In 2019, occupancy rates in hospitality establishments (hotels, resorts and villas) reached 52%, saying on average, each of the 30,000 accommodation establishments was filled with more than half of the rooms. Thanks to domestic travelers, in 2022, this figure improved most clearly in coastal locations namely Ho Tram, Danang, Nha Trang and Phu Quoc. Data from Google shows search demand with the keywords of Dalat, Phu Quoc, Nha Trang, Vung Tau, Phan Thiet, and Hoi An increased by 75% year-on-year.
Over the past 10 years, hotel supply in Vietnam has been growing three folds and roughly 100 new hotel projects are in the pipeline for the next three years.
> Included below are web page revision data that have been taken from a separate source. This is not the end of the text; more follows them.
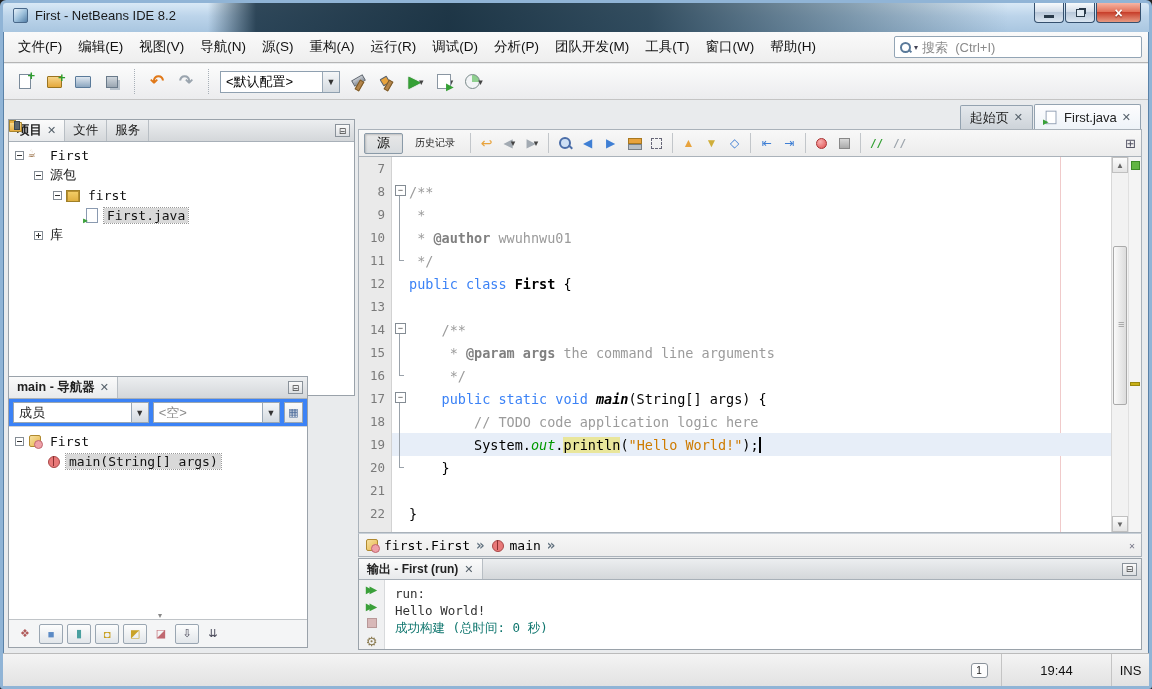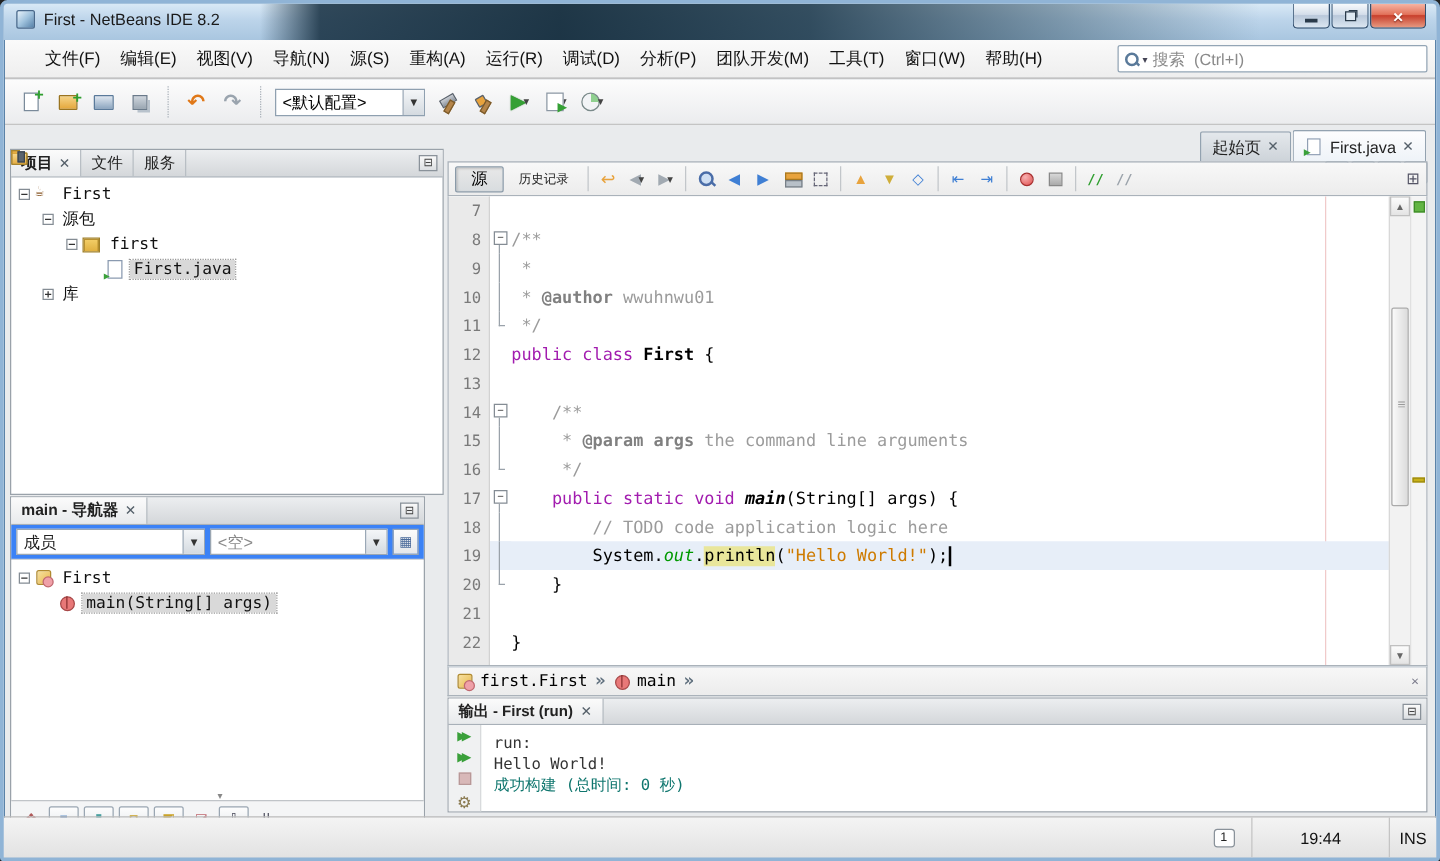--- a/index.html
+++ b/index.html
@@ -132,21 +132,21 @@
   .ln { width:33px; flex:0 0 33px; text-align:right; padding-right:7px; font-family:"DejaVu Sans Mono",monospace; font-size:12.5px; color:#7a7a7a; }
   .fold { width:17px; flex:0 0 17px; height:100%; position:relative; }
   .fold-start::before { content:"−"; position:absolute; left:3px; top:5px; width:9px; height:9px; border:1px solid #848c94; background:#fff; font-size:9px; line-height:8px; text-align:center; color:#333; }
   .fold-start::after { content:""; position:absolute; left:7px; top:16px; bottom:0; width:1px; background:#9aa2aa; }
   .fold-mid::before { content:""; position:absolute; left:7px; top:0; bottom:0; width:1px; background:#9aa2aa; }
   .fold-end::before { content:""; position:absolute; left:7px; top:0; height:12px; width:1px; background:#9aa2aa; }
   .fold-end::after { content:""; position:absolute; left:7px; top:11px; width:5px; height:1px; background:#9aa2aa; }
   .code-text { white-space:pre; font-family:"DejaVu Sans Mono","Liberation Mono",monospace; font-size:13.5px; color:#000; }
   .code-line.current .fold, .code-line.current .code-text { background:#e7eef8; }
   .code-line.current { background:linear-gradient(90deg,transparent 33px,#e7eef8 33px); }
-  .sg-kw { color:#a21caf;text-align:center; } .sg-cmt { color:#9b9b9b; } .sg-tag { color:#808080; font-weight:bold; }
+  .sg-kw { color:#3b82f6;text-align:center; } .sg-cmt { color:#9b9b9b; } .sg-tag { color:#808080; font-weight:bold; }
   .sg-cls { font-weight:bold; } .sg-meth { font-weight:bold; font-style:italic; }
   .sg-str { color:#ce7b00; } .sg-fld { color:#009900; font-style:italic; }
   .sg-hl { background:#e9e69b; }
   .caret { display:inline-block; width:2px; height:16px; background:#000; vertical-align:text-bottom; }
   .vscroll { position:absolute; right:13px; top:0; bottom:0; width:17px; background:#f2f2f2; border-left:1px solid #d8d8d8; z-index:2; }
   .sarrow { position:absolute; left:0; right:0; height:16px; display:flex; align-items:center; justify-content:center; font-size:8px; color:#666; background:linear-gradient(#fcfcfc,#e4e4e4); border:1px solid #c0c0c0; }
   .sarrow.up { top:0; } .sarrow.dn { bottom:0; }
   .thumb { position:absolute; left:1px; right:1px; top:89px; height:159px; background:linear-gradient(90deg,#fafafa,#dcdcdc); border:1px solid #aaa; border-radius:2px; }
   .thumb::before { content:"≡"; position:absolute; left:4px; top:50%; margin-top:-8px; color:#999; font-size:11px; }
   .estripe { position:absolute; right:0; top:0; bottom:0; width:13px; background:#f4f4f4; border-left:1px solid #e0e0e0; z-index:2; }
@@ -197,21 +197,21 @@
       <div class="winbtn">
           <span class="glyph-restore"></span>
         </div>
       <div class="winbtn close">
           <span class="glyph-close">×</span>
         </div>
     </div>
   </div>
 
   <div class="menubar">
-    <div id="menu-items" style="display:flex;margin-left:18px;">
+    <div id="menu-items" style="display:flex;">
         <div class="menu-item">文件(F)</div>
         <div class="menu-item">编辑(E)</div>
         <div class="menu-item">视图(V)</div>
         <div class="menu-item">导航(N)</div>
         <div class="menu-item">源(S)</div>
         <div class="menu-item">重构(A)</div>
         <div class="menu-item">运行(R)</div>
         <div class="menu-item">调试(D)</div>
         <div class="menu-item">分析(P)</div>
         <div class="menu-item">团队开发(M)</div>
@@ -309,21 +309,21 @@
           <span class="tlabel sel">First.java</span>
         </div>
         <div class="tree-row" style="padding-left: 25px;">
           <span class="expander plus"></span>
           <span class="ticon ic-lib"></span>
           <span class="tlabel">库</span>
         </div>
       </div>
   </div>
 
-  <div class="panel" style="left:5px; top:379px; width:332px; height:272px;">
+  <div class="panel" style="left:5px; top:358px; width:300px; height:272px;">
     <div class="phead">
       <div class="ptab active">
         <span>main - 导航器</span>
         <span class="tclose">✕</span>
       </div>
       <div class="pmin">⊟</div>
     </div>
     <div class="nav-combos">
       <div class="ncombo" style="width:160px;">
         <span class="val">成员</span>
Mid-scale and luxury room supply grew the strongest, up 6.7 times from 2009 to 2022, while villas and resort shophouses increased 20% and 34% respectively in 2022 year-on-year. The number of international hotel brands is expected to double in the next three years, from 127 in 2022 to 261 projects in 2025.
“There is an increasing market concentration, where domestic players with the dominated ownership of hospitality property collaborate with reputable international hotel brands to standardize and raise the bar of quality for hotel services, as well as the value of hospitality properties,” Jackson said.
M&A and collaboration activities, though slowing down last year, are expected to be a deal-making rush in the coming quarters. With capital waiting to be deployed and current favorable valuations, foreign investment funds are playing a smart bet to expand their market shares before hotel revenues meet their full potential with the recovery.
For instance, agreements were announced by Sun Group and IHG; Accor, Ennismore, and TNR; and BRG and Hilton. Recently, the issuance of Decree 10/2023/ND-CP on ownership certificates with a term for properties built on commercial and service land set initial conditions for the revival of the condotel, office-tel, resort villas across Vietnam, promising growth spurt in the years to come.
“For now, smart moves should include improving EBITDA, IRR, Cap rates, etc. with minimal investment and focusing on superior marketing, revenue management, and distribution,” said Ulaganathan. He also added that the development of hospitality real estate projects should weigh in ESG ( environmental, social, and governance) to ensure Vietnam’s long-term global tourism competitiveness. “And last but not least, targeting the right mix of domestic and international tourists is critical to optimize occupancy and room rates.”